In 1970 ownership passed to the Trust House Forte. By 1986 the building was known as the Hallam Tower Post House and a year later was subject to a £750,000 refurbishment which also saw the opening of the gym. The hotel later went through a number of name-changes as it went from became known as the Forte Crest Sheffield and then the Posthouse Sheffield. Finally in 2001 it became the hotel became the Holiday Inn Sheffield West. The hotel eventually closed, along with the attached Spirit Health Club, on 18th April 2004. It was sold to the infamous Hague family’s development company Hallam Grange Ltd for £6.3 million later in 2004. 

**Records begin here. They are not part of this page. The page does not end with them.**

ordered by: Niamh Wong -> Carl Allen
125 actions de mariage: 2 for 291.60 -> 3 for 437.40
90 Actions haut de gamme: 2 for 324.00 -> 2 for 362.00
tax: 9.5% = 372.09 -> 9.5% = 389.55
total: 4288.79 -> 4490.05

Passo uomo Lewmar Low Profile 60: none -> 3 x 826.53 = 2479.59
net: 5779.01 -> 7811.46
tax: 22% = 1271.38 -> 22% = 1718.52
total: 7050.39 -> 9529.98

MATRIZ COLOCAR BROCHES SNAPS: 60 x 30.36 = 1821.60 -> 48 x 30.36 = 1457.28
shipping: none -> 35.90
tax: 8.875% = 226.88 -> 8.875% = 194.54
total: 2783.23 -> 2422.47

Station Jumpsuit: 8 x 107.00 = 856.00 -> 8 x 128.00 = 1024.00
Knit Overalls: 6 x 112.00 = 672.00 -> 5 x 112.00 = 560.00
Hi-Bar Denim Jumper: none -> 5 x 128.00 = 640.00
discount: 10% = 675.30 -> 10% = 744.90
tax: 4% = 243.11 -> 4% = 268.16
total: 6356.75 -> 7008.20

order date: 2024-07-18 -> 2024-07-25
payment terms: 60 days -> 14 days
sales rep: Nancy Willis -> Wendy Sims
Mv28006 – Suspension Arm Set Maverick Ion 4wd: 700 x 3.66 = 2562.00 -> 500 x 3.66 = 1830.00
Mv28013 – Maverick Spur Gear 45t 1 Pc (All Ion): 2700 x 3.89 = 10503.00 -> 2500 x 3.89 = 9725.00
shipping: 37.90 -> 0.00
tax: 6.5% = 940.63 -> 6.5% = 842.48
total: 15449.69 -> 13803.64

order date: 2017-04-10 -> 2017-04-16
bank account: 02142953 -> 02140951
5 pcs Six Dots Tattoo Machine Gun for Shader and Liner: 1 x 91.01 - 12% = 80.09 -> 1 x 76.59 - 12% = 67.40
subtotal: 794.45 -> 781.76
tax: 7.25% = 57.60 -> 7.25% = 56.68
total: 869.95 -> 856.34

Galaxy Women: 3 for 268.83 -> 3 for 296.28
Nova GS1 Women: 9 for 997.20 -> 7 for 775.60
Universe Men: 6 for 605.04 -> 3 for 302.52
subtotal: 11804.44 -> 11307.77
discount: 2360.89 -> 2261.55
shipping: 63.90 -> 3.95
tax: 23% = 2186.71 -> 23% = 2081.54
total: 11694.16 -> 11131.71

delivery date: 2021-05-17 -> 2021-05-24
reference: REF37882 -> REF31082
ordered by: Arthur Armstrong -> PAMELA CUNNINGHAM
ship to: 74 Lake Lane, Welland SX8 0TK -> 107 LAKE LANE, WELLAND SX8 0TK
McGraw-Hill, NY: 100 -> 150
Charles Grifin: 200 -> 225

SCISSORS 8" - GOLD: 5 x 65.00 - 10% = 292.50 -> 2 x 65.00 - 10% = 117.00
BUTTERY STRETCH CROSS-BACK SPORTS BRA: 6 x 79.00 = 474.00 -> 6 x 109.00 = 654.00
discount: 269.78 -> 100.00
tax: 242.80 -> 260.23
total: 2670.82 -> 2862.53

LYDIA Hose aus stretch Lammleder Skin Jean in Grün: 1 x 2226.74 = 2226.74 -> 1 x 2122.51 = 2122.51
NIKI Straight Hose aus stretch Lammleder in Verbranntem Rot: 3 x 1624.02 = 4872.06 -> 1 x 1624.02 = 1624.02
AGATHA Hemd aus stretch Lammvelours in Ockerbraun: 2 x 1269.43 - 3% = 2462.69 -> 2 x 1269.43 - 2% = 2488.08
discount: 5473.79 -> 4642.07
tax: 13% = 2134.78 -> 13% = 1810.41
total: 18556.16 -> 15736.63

Since its closure the building has stood empty. Five years after it closed its doors planning permission was granted in 2009 for redevelopment of the tower into residential units. Sheffield-based Axis Architecture worked on the scheme for three years and proposed an extra floor to the rear of the tower while others were to be removed from the front portion and the whole building re-clad. It’s ancillary and low rise buildings were demolished in 2013 along with clearance of the first three floors leaving just the tower remaining. In September 2013, Hallam Grange placed the building on the market for sale and a buyer was found in May 2014. A month later the deal had fallen through and the property was returned to the market. In July 2015 a company purchased the site proposing to demolish the tower and build new luxury apartments and homes. In March 2017 the body of a Sheffield University student Thomas Rhodes, 19, was found at the base of the hotel with injuries consistent with a fall.

*2. The Explore*
Or non-explore, so apologies before you get too excited. After the tragic death of Thomas Rhodes the place has, understandably, been resealed. It is pretty dangerous with holes in the many floors with sheer drops. Hence this is just an external view of the place from the various vantage points around the perimeter fence.

*3. The Pictures*

General view from the east:


img0935 by HughieDW, on Flickr


img0934bw by HughieDW, on Flickr


img0937 by HughieDW, on Flickr


img0943 by HughieDW, on Flickr


img0945 by HughieDW, on Flickr


img0938 by HughieDW, on Flickr

The sealed-up lift shaft:


img0941 by HughieDW, on Flickr


img0947 by HughieDW, on Flickr

The northern end of the hotel:


img0936bw by HughieDW, on Flickr


img0950 by HughieDW, on Flickr

Southern end:


img0946 by HughieDW, on Flickr

Viewed from the west:


img2063 by HughieDW, on Flickr

One of the many smashed windows:


img2065 by HughieDW, on Flickr


----------



## Mikeymutt (Jun 29, 2017)

that looks a big place hughie


----------



## HughieD (Jun 29, 2017)

Mikeymutt said:


> that looks a big place hughie



Certainly is...lorra stairs if you go up!


----------



## prettyvacant71 (Jun 30, 2017)

Interesting history you have come up with and some very sad recent news by the sound of it.


----------



## HughieD (Jul 1, 2017)

prettyvacant71 said:


> Interesting history you have come up with and some very sad recent news by the sound of it.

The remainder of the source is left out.